> [WHAT YOU HAVE TO DO]: Please repeat the line that has "[191,570,250,583] biscuite ->" and all lines after it, exactly as they appear, through the end of the entries.

> [SUPPLIED INFORMATION]:
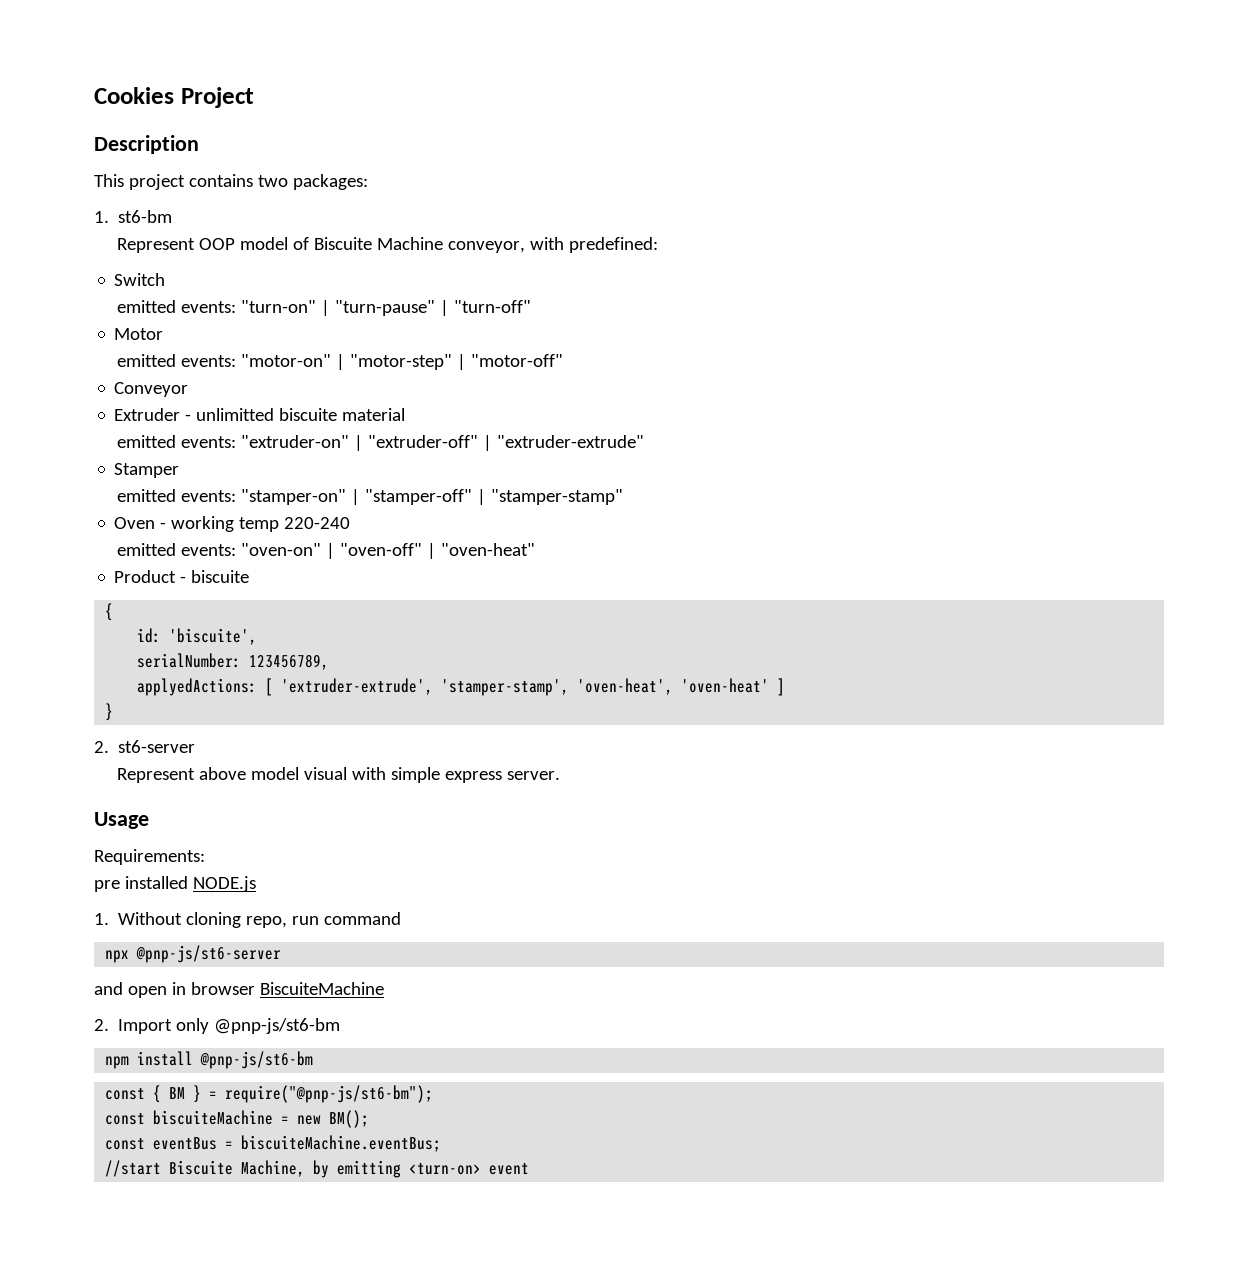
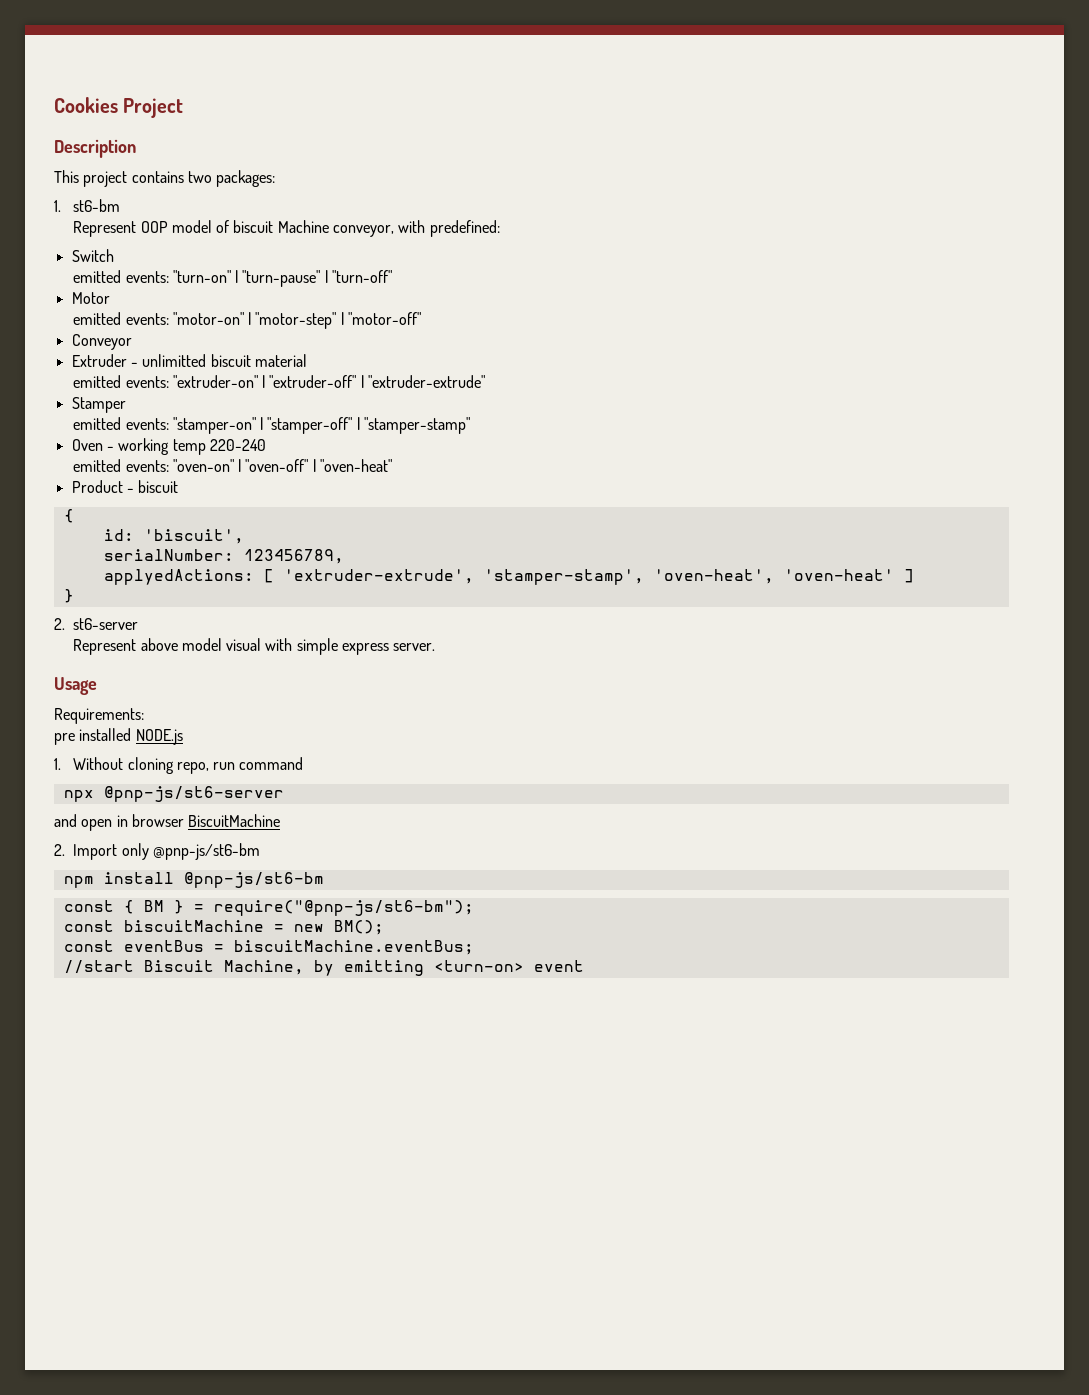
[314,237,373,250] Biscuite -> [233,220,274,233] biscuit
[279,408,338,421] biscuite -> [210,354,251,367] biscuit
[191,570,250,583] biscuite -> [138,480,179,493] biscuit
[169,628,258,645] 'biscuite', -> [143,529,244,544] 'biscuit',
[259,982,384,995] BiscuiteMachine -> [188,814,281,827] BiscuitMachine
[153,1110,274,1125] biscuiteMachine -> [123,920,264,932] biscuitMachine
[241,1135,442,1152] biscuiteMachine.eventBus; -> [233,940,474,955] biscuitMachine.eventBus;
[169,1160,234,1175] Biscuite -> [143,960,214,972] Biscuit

> [OUTPUT BELOW]:
[191,570,250,583] biscuite -> [138,480,179,493] biscuit
[169,628,258,645] 'biscuite', -> [143,529,244,544] 'biscuit',
[259,982,384,995] BiscuiteMachine -> [188,814,281,827] BiscuitMachine
[153,1110,274,1125] biscuiteMachine -> [123,920,264,932] biscuitMachine
[241,1135,442,1152] biscuiteMachine.eventBus; -> [233,940,474,955] biscuitMachine.eventBus;
[169,1160,234,1175] Biscuite -> [143,960,214,972] Biscuit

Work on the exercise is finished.